I am going to have to cast my vote for Davidoff cigar matches. I am not the biggest fan of Davidoff but their matches are pretty damn good. They smell wonderful so you don't have to worry about tainting your cigar with a bad taste.


----------



## chu2 (Jun 8, 2009)

The best only use wood from the Cedars of Lebanon, with sulfur harvested from Chilean volcanic deposits. I swear, they trump whatever else I've ever used. 

:cheeky:

Seriously, though, I've never had any problems with Diamond strike-anywhere matches, or any other wooden match for that matter-as long as they're not damp and light my cigar, I'm happy.


----------



## bigmanfromou (Dec 5, 2008)

BTcigars said:


> I am going to have to cast my vote for Davidoff cigar matches.


Davidoff matches are the only ones I use anymore.


----------



## GrtndpwrflOZ (May 17, 2007)

The Wooden ones.
Perhaps WaxingMoon can make you some


----------



## Yawgeh (Aug 17, 2009)

Honestly I've had no issues with any sort of wooden matches. Strike, let it burn for a second or two to get past the chemicals at the tip, start lighting the cigar.


----------



## Frinkiac7 (Dec 12, 2008)

Yawgeh said:


> Honestly I've had no issues with any sort of wooden matches. Strike, let it burn for a second or two to get past the chemicals at the tip, start lighting the cigar.

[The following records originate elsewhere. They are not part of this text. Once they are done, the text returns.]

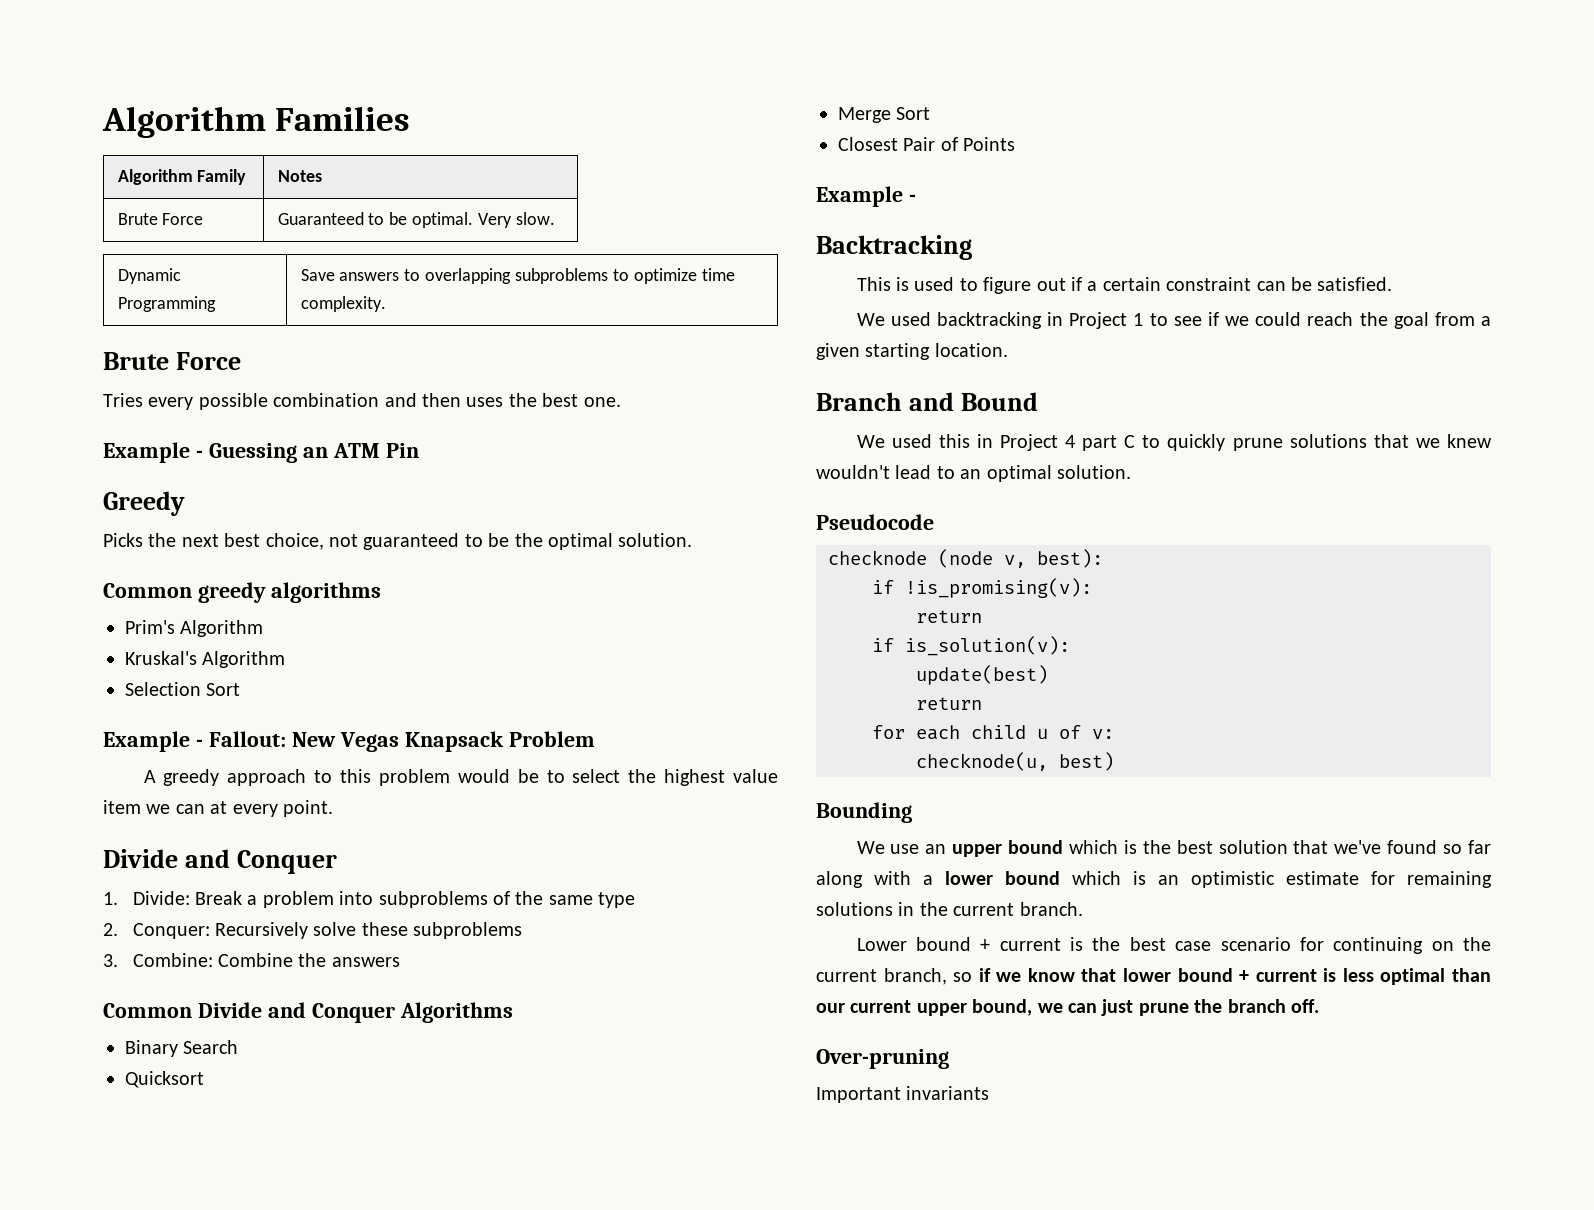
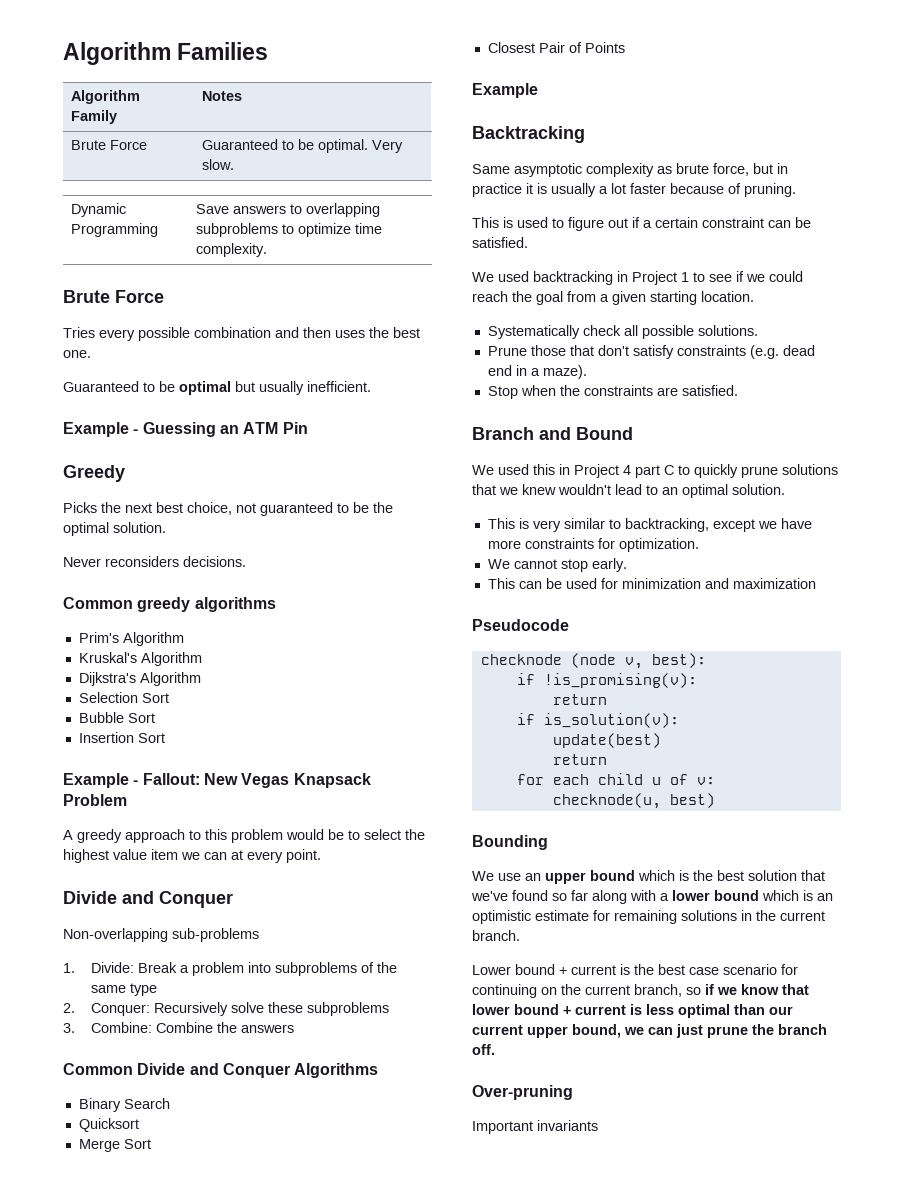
(621, 402) none -> [63,381,371,395] // Guaranteed to be optimal but usually inefficient.
(693, 540) none -> [63,556,246,567] // Never reconsiders decisions.
(286, 659) none -> [78,672,201,686] // Dijkstra's Algorithm
(241, 689) none -> [78,712,155,723] [78,732,165,743] // Bubble Sort // Insertion Sort
(337, 862) none -> [63,928,259,942] // Non-overlapping sub-problems
[908,194,916,202] - -> (538, 90) none
(972, 247) none -> [472,163,788,177] [472,183,796,197] // Same asymptotic complexity as brute force, but in practice it is usually a lot faster because of pruning.
(1008, 350) none -> [487,325,758,339] [487,345,815,359] [487,365,587,379] [487,385,738,399] // Systematically check all possible solutions. // Prune those that don't satisfy constraints (e.g. dead end in a maze). // Stop when the constraints are satisfied.
(1131, 472) none -> [487,518,812,532] [487,538,699,552] [487,558,627,572] [487,578,816,589] // This is very similar to backtracking, except we have more constraints for optimization. // We cannot stop early. // This can be used for minimization and maximization

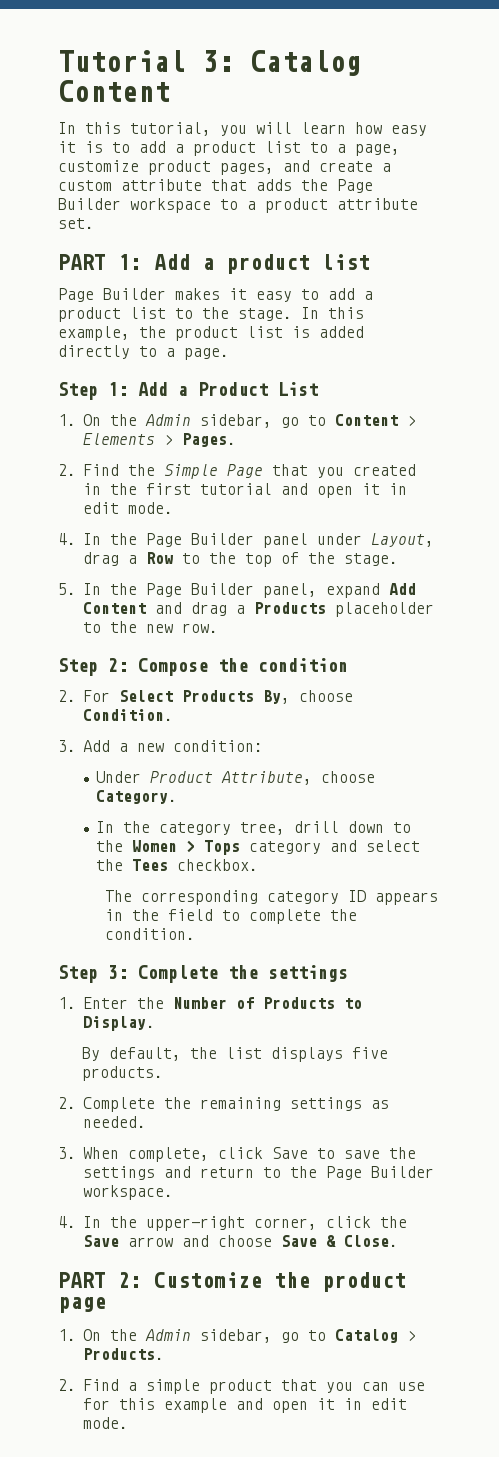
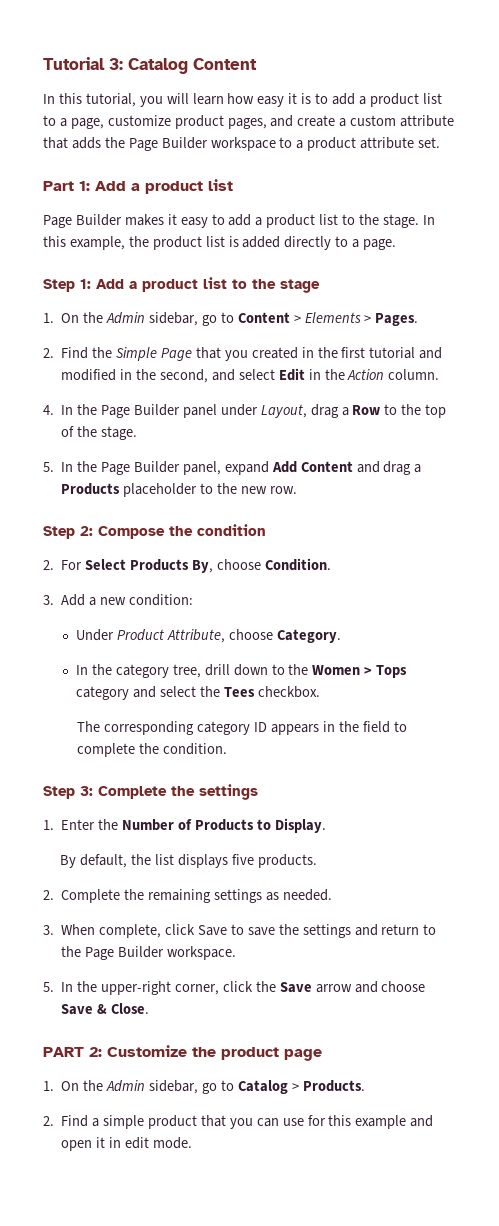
[58,254,106,270] PART -> [43,181,74,191] Part
[198,382,318,396] Product List -> [142,277,320,293] product list to the stage
[316,483,407,498] [82,502,173,514] open it in edit mode. -> [61,368,440,383] modified in the second, and select Edit in the Action column.
[58,1216,76,1228] 4. -> [43,982,54,992] 5.

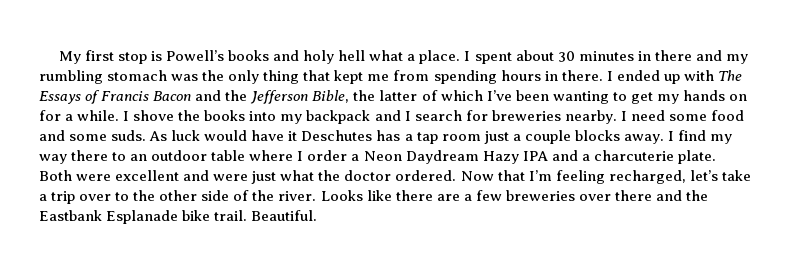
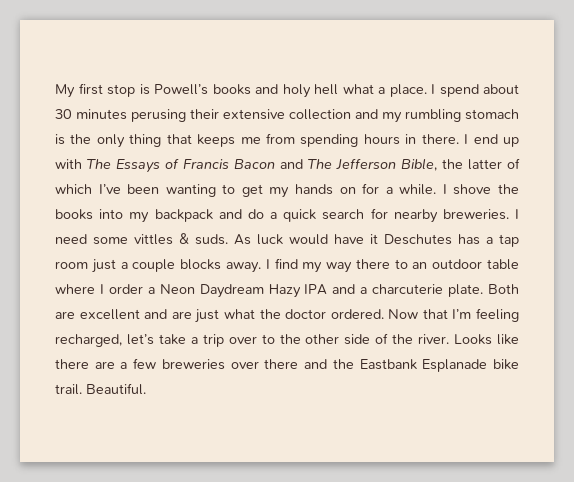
[474,52,512,64] spent -> [439,84,479,97] spend
[637,50,692,61] in there -> [131,109,351,122] perusing their extensive collection
[171,74,199,81] was -> [55,134,65,145] is
[334,70,364,84] kept -> [197,134,236,147] keeps
[616,70,660,81] ended -> [473,134,498,144] end
[225,90,248,101] the -> [308,159,332,169] The
[404,110,744,124] [39,130,108,141] I search for breweries nearby. I need some food and some -> [247,208,519,223] [55,233,189,245] do a quick search for nearby breweries. I need some vittles &
[76,174,112,181] were -> [55,311,75,319] are
[213,174,249,181] were -> [171,311,192,319] are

Yep, this works for me. Usually takes two regular wooden matches. Just let it burn off all of the sulfur before you put it to the cigar.


----------



## Claes (Dec 19, 2008)

I don't have a specific brand, but as far as style I'd get the XL sticks.

Candle, Fireplace & Barbecue Matches

These are bulk prices but you get the idea.


----------



## Strick (Aug 21, 2008)

I have not used a match in ages because the propane lighter is so much easier. I do still have Kitchen matches from the dollar store that I used to use. You know like the red diamond brand. Of course I have a whole box full of box matches from CI because they stuck a box in evry package I ordered.


----------



## ca21455 (Jul 23, 2006)

I like to use matches. There are many types, when I visit a B&M I always ask for a box and find out what they may have for sale. My keys to a good wooden match are as follows:


Good sturdy box with a well constructed and sturdy strike plate.
The match head needs to be large and well constructed. There are different formulas used so you have to try them to see how good they work.
Good sized match stick. Some of the cheaper ones are too small to be able to light a cigar well.
Quality construction of the stick. It should be smooth and dense but also burn well.
Best of all the box needs to have cool decorations.
If that is not anal enough for you...I don't know what is!


----------